“Knowing how the home has been imposed upon in the past, you will, I am sure, approve my decision,” the matron continued in her calm, competent way. “With so many in it whom we hope to influence to high standards, fair-play forbids that we allow it to be made a free hotel for the convenience of a class who make sport of its object. One bad example spoils a dozen good. I feel very strongly on this subject, doctor.”

“Yes, I know. You always feel strongly.”

No sarcasm showed in his voice or look. His rebuke was the more telling because so quietly put.

“I shall not interfere with your decision in this case so far as concerns the Home. But as pastor of the Church of All Mankind, I do not feel that I should permit generalities to affect my personal interest in cases. Surely ‘all mankind’ includes girlhood, the future of the Nation. Come with me, young lady. I’ll see what we can do for you.”

All within five minutes, Dolores found herself ushered into the private office of the autocrat of the institution whose doors had been closing upon her.

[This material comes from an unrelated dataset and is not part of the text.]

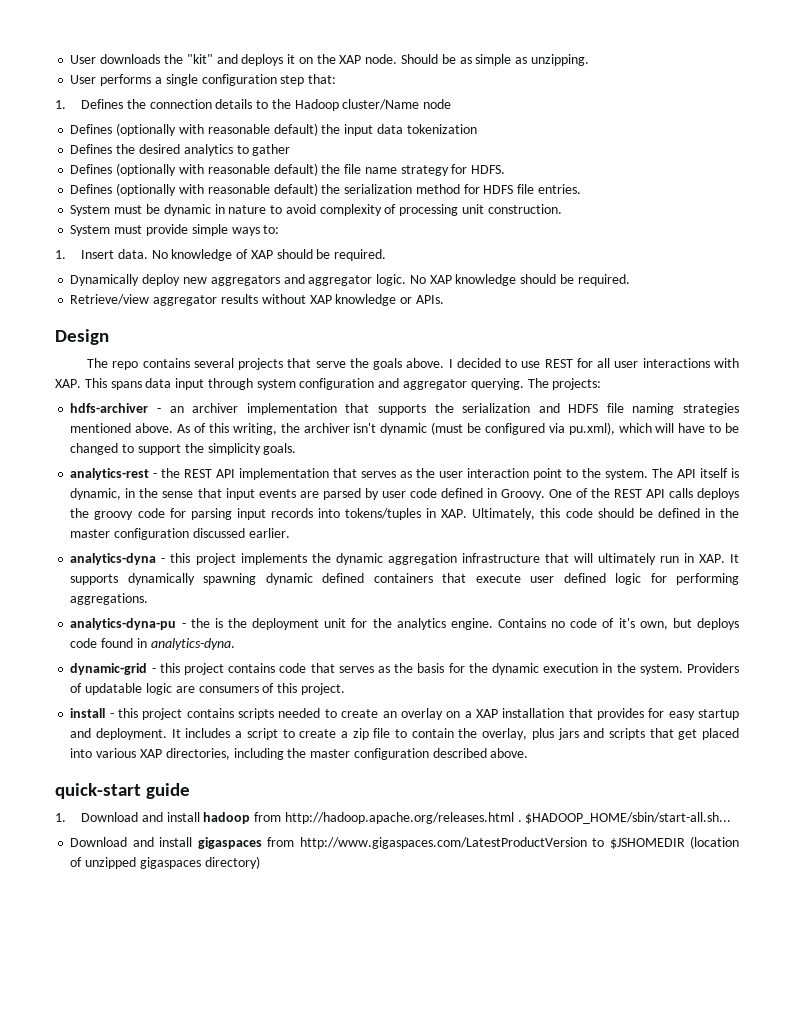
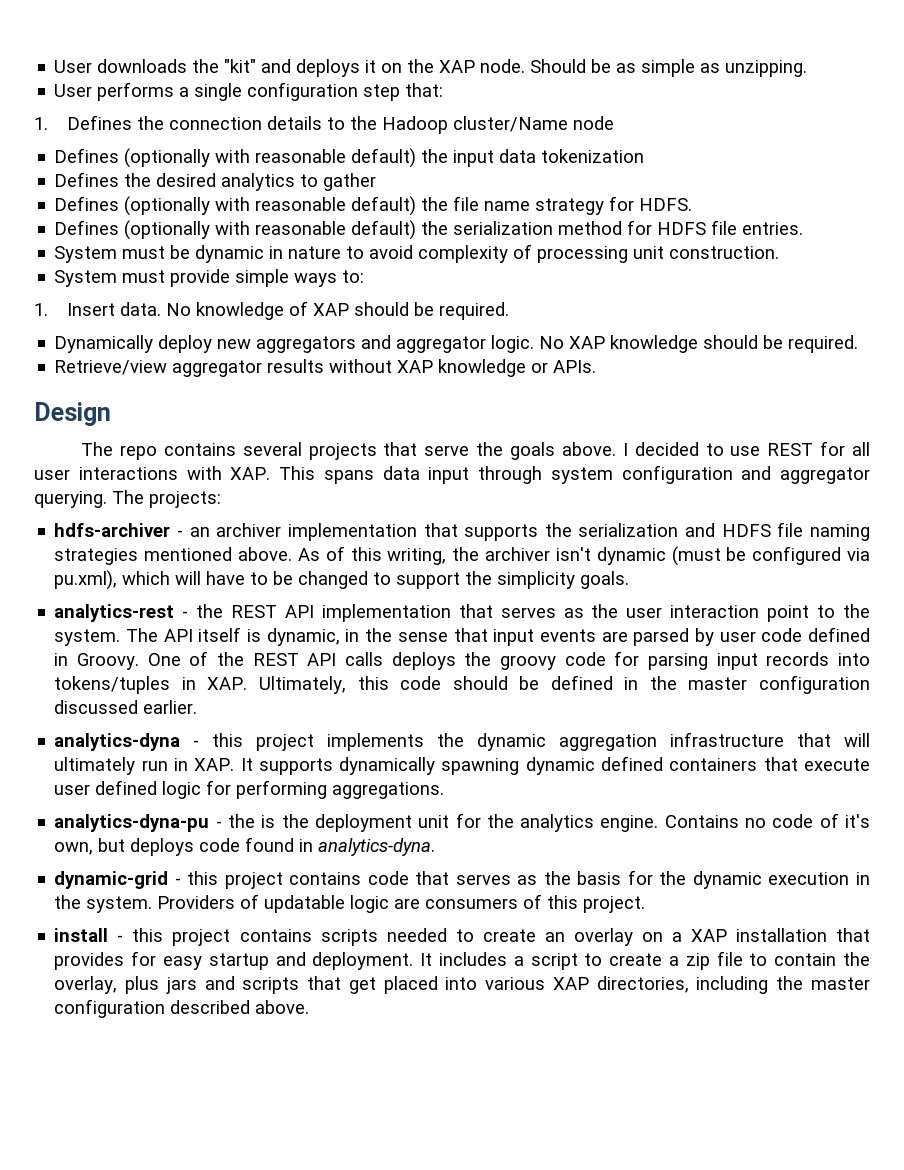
[55,783,191,799] [55,812,732,824] [70,836,740,849] [70,856,260,869] // quick-start guide // 1. Download and install hadoop from http://hadoop.apache.org/releases.html . $HADOOP_HOME/sbin/start-all.sh... // Download and install gigaspaces from http://www.gigaspaces.com/LatestProductVersion to $JSHOMEDIR (location of unzipped gigaspaces directory) -> (310, 1007) none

That there was a crack in her cup of content had come to be a belief of Dolores Trent. From her earliest remembrance there always had seemed to be more or less of seepage. Nevertheless, as protégé of Dr. Alexander Willard—his pet charity, he called her—she felt that the waste should cease.

The Church of All Mankind was a granite pile which did proud the outward religious show of its parishioners. From a height it returned serenely the troubled gaze of the Hudson. Its lawns suggested that each blade of grass was especially endowed. Behind the auditorium, with its wide-welcome doors, arched memorial windows and statued niches for the more generous benefactors, had been erected a two-story, utilitarian annex. Of the same stone and general architectural lines as the church proper, this contained, in addition to lecture, board and office rooms, the pastor’s study.

Here Dolores had been installed on the day of her “rescue” from the East Side home which ranked first among the charities of All Mankind. Here she soon had learned to manipulate a typewriter with sufficient speed to take letters from dictation and prepare large-type pulpit copies of the sensational sermons for which Dr. Willard was widely known. Here, in brief, she had mastered the preliminaries of a secretaryship.

Despite frequent praise of her aptitude, her grasp of English and a natural facility in the creation of oratorical effects, she somehow could not cease to regard her employment as providential and the reverend doctor as her personal Providence. “The lower they sink, the higher we lift them”—that had been his comment on refusing to hear her attempted explanation of the shop scandal. Neither would he recognize any connection between his initiative in her behalf and the fact that the John Cabots were hereditary members of his congregation.